■ ABOUT THIS EXERCISE ■
Your output should be the lines below from the one with "order number: 4577692736 -> 4577695046" through the one with "Kawanishi H8K2 Emily", copied exactly, pictures excluded.

■ Saved entries ■
········
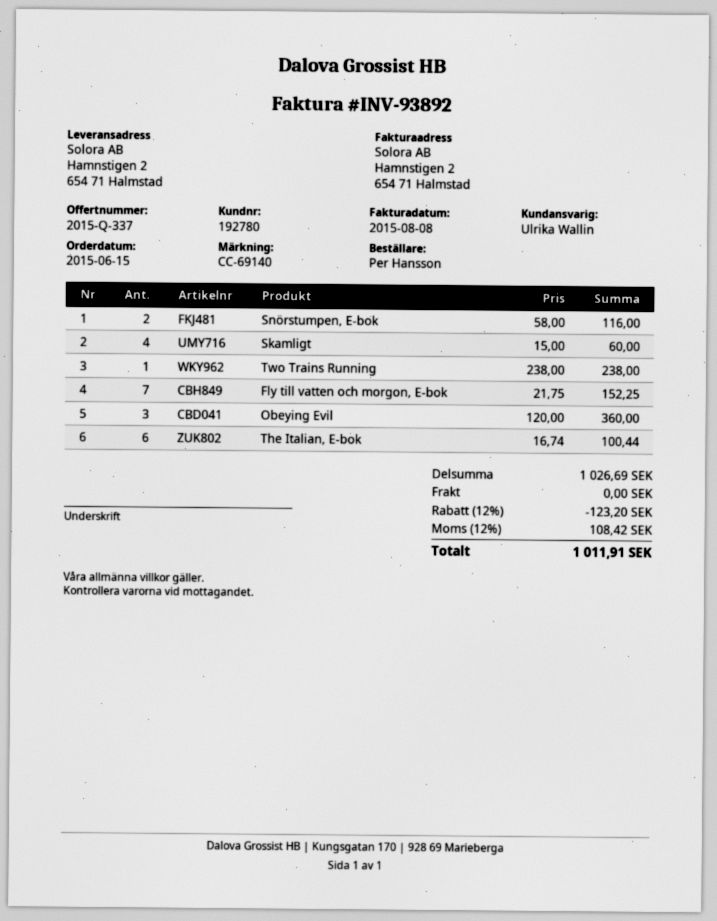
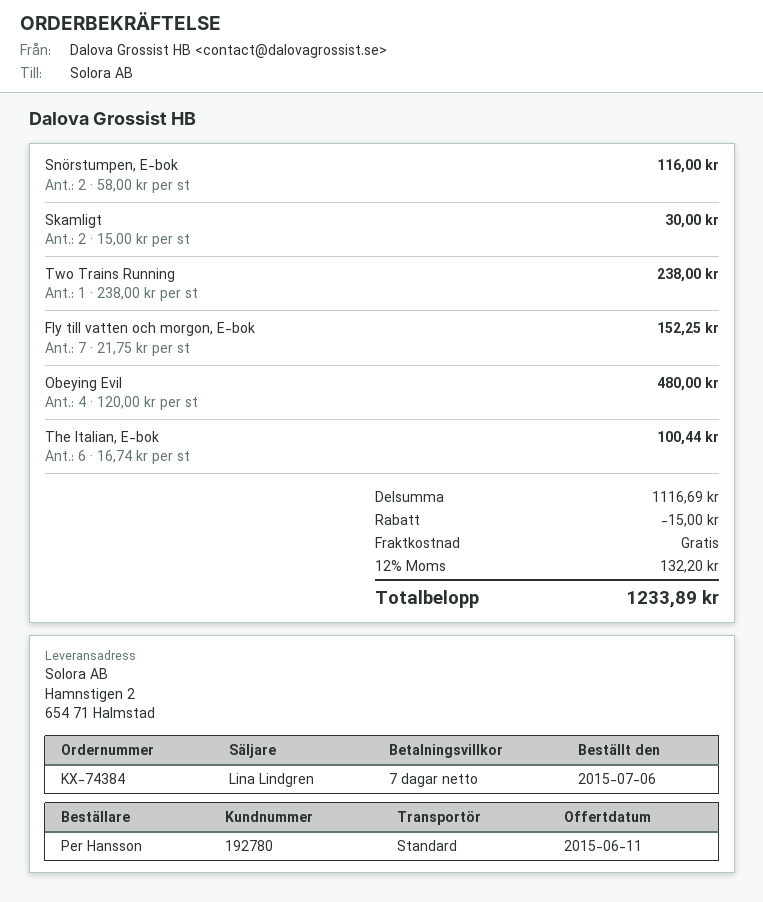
order date: 2015-06-15 -> 2015-07-06
sales rep: Ulrika Wallin -> Lina Lindgren
Skamligt: 4 x 15.00 = 60.00 -> 2 x 15.00 = 30.00
Obeying Evil: 3 x 120.00 = 360.00 -> 4 x 120.00 = 480.00
subtotal: 1026.69 -> 1116.69
discount: 123.20 -> 15.00
tax: 12% = 108.42 -> 12% = 132.20
total: 1011.91 -> 1233.89

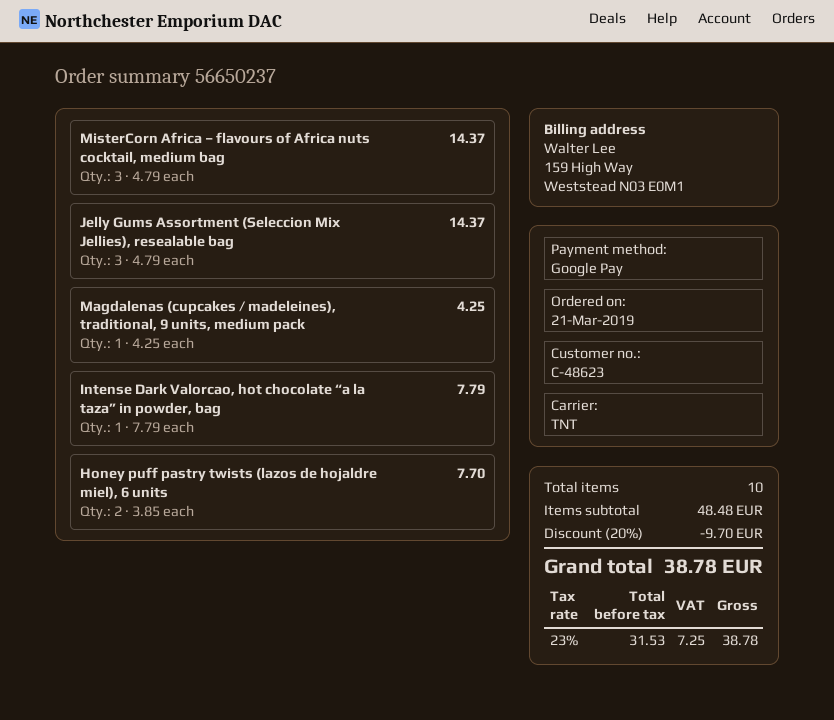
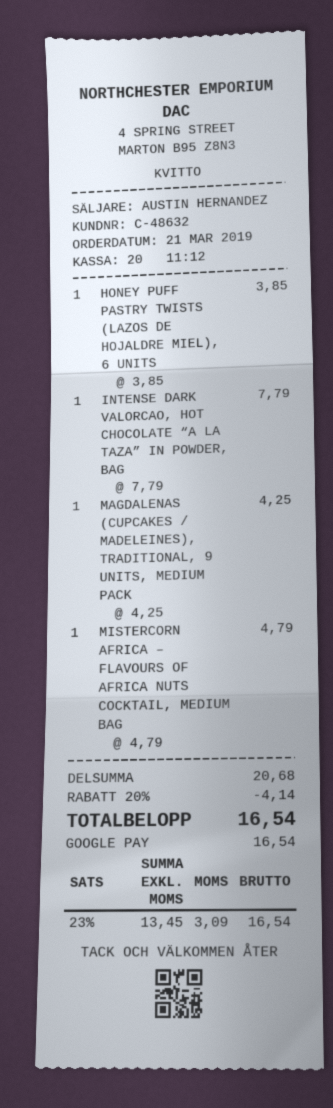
customer number: C-48623 -> C-48632
MisterCorn Africa – flavours of Africa nuts cocktail, medium bag: 3 x 4.79 = 14.37 -> 1 x 4.79 = 4.79
Jelly Gums Assortment (Seleccion Mix Jellies), resealable bag: 3 x 4.79 = 14.37 -> none
Honey puff pastry twists (lazos de hojaldre miel), 6 units: 2 x 3.85 = 7.70 -> 1 x 3.85 = 3.85
subtotal: 48.48 -> 20.68
discount: 20% = 9.70 -> 20% = 4.14
net: 31.53 -> 13.45
tax: 23% = 7.25 -> 23% = 3.09
total: 38.78 -> 16.54

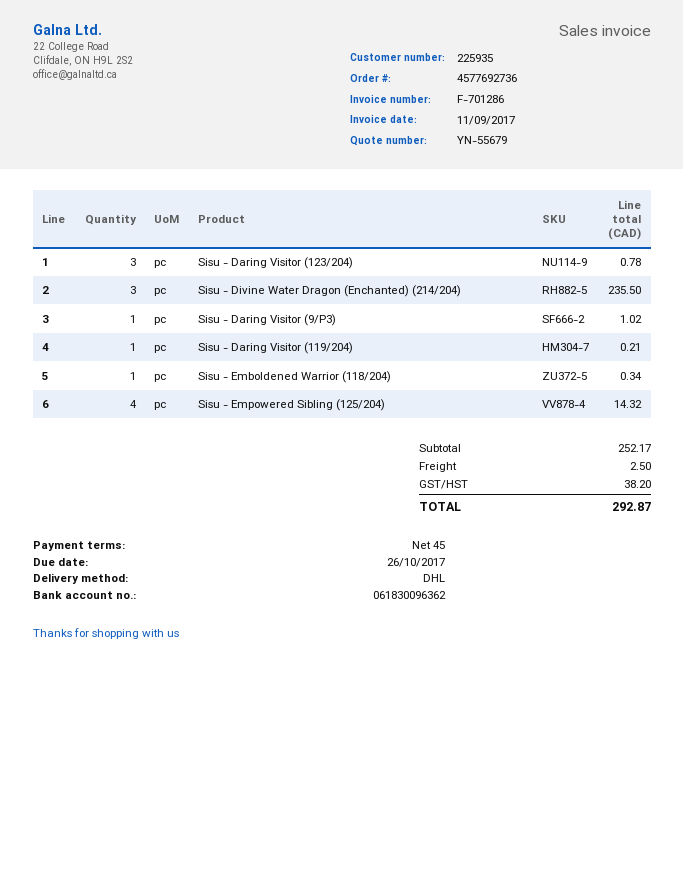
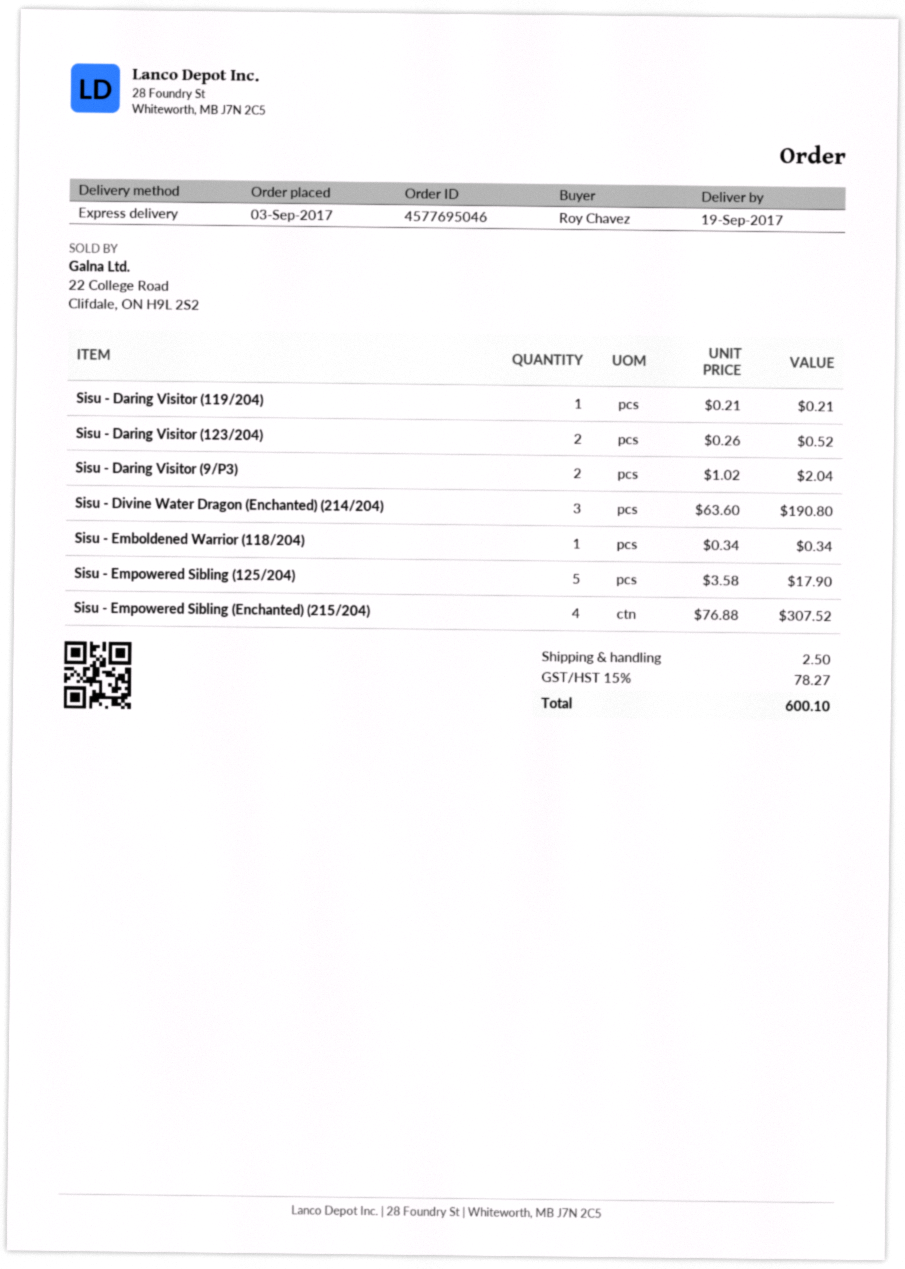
order number: 4577692736 -> 4577695046
shipping method: DHL -> express
Sisu - Daring Visitor (123/204): 3 for 0.78 -> 2 for 0.52
Sisu - Divine Water Dragon (Enchanted) (214/204): 3 for 235.50 -> 3 for 190.80
Sisu - Daring Visitor (9/P3): 1 for 1.02 -> 2 for 2.04
Sisu - Empowered Sibling (125/204): 4 for 14.32 -> 5 for 17.90
Sisu - Empowered Sibling (Enchanted) (215/204): none -> 4 for 307.52
tax: 38.20 -> 78.27
total: 292.87 -> 600.10

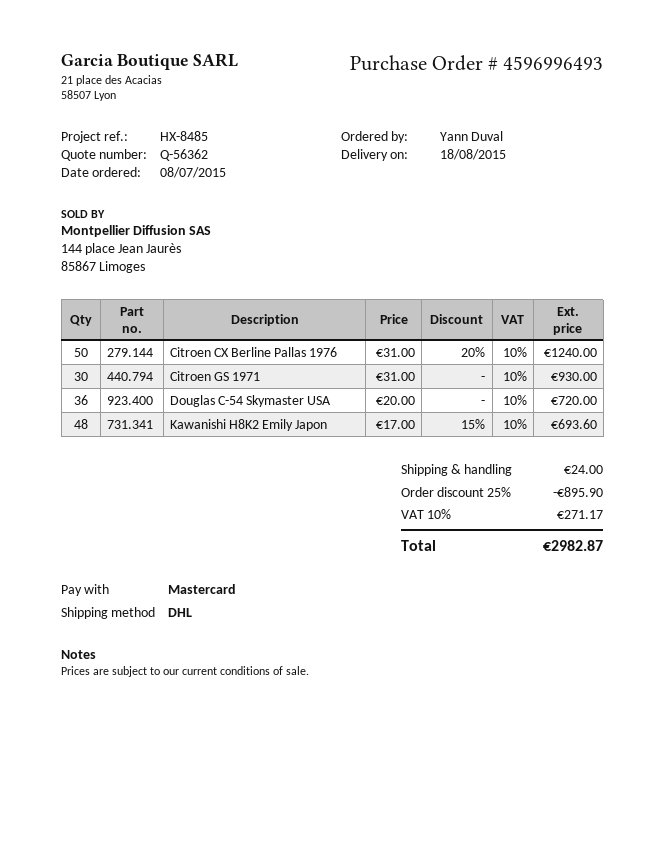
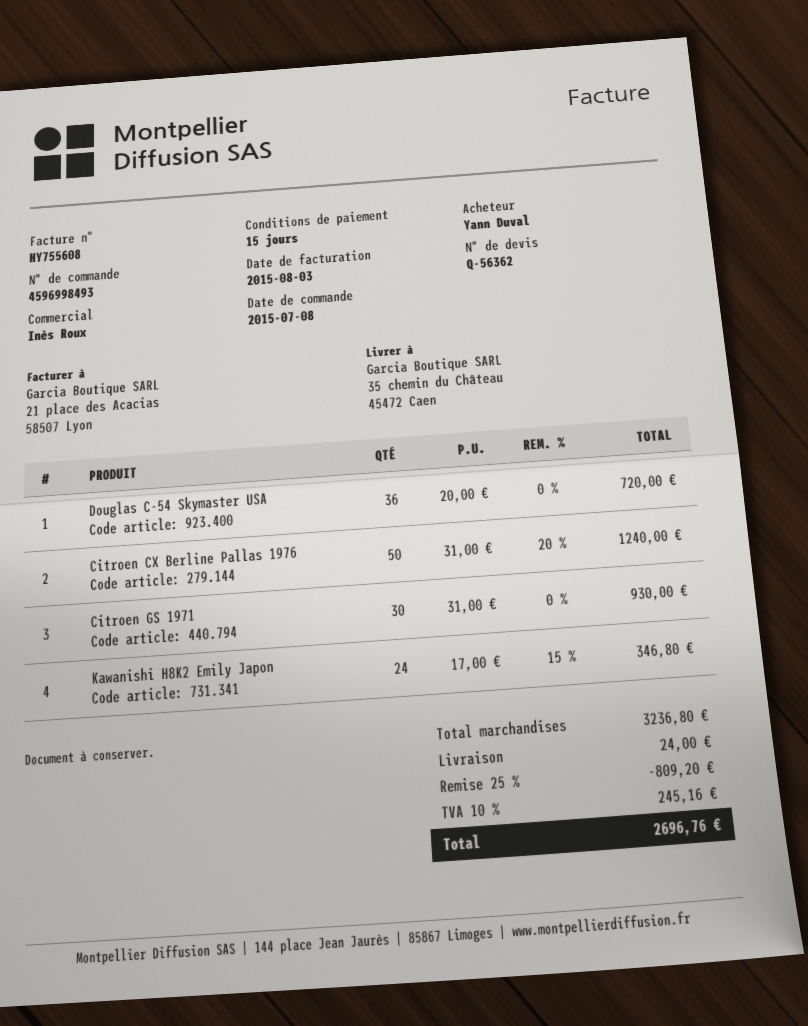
order number: 4596996493 -> 4596998493
Kawanishi H8K2 Emily Japon: 48 x 17.00 - 15% = 693.60 -> 24 x 17.00 - 15% = 346.80
discount: 25% = 895.90 -> 25% = 809.20
tax: 10% = 271.17 -> 10% = 245.16
total: 2982.87 -> 2696.76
········
■ WRITTEN REPLY ■
order number: 4577692736 -> 4577695046
shipping method: DHL -> express
Sisu - Daring Visitor (123/204): 3 for 0.78 -> 2 for 0.52
Sisu - Divine Water Dragon (Enchanted) (214/204): 3 for 235.50 -> 3 for 190.80
Sisu - Daring Visitor (9/P3): 1 for 1.02 -> 2 for 2.04
Sisu - Empowered Sibling (125/204): 4 for 14.32 -> 5 for 17.90
Sisu - Empowered Sibling (Enchanted) (215/204): none -> 4 for 307.52
tax: 38.20 -> 78.27
total: 292.87 -> 600.10

order number: 4596996493 -> 4596998493
Kawanishi H8K2 Emily Japon: 48 x 17.00 - 15% = 693.60 -> 24 x 17.00 - 15% = 346.80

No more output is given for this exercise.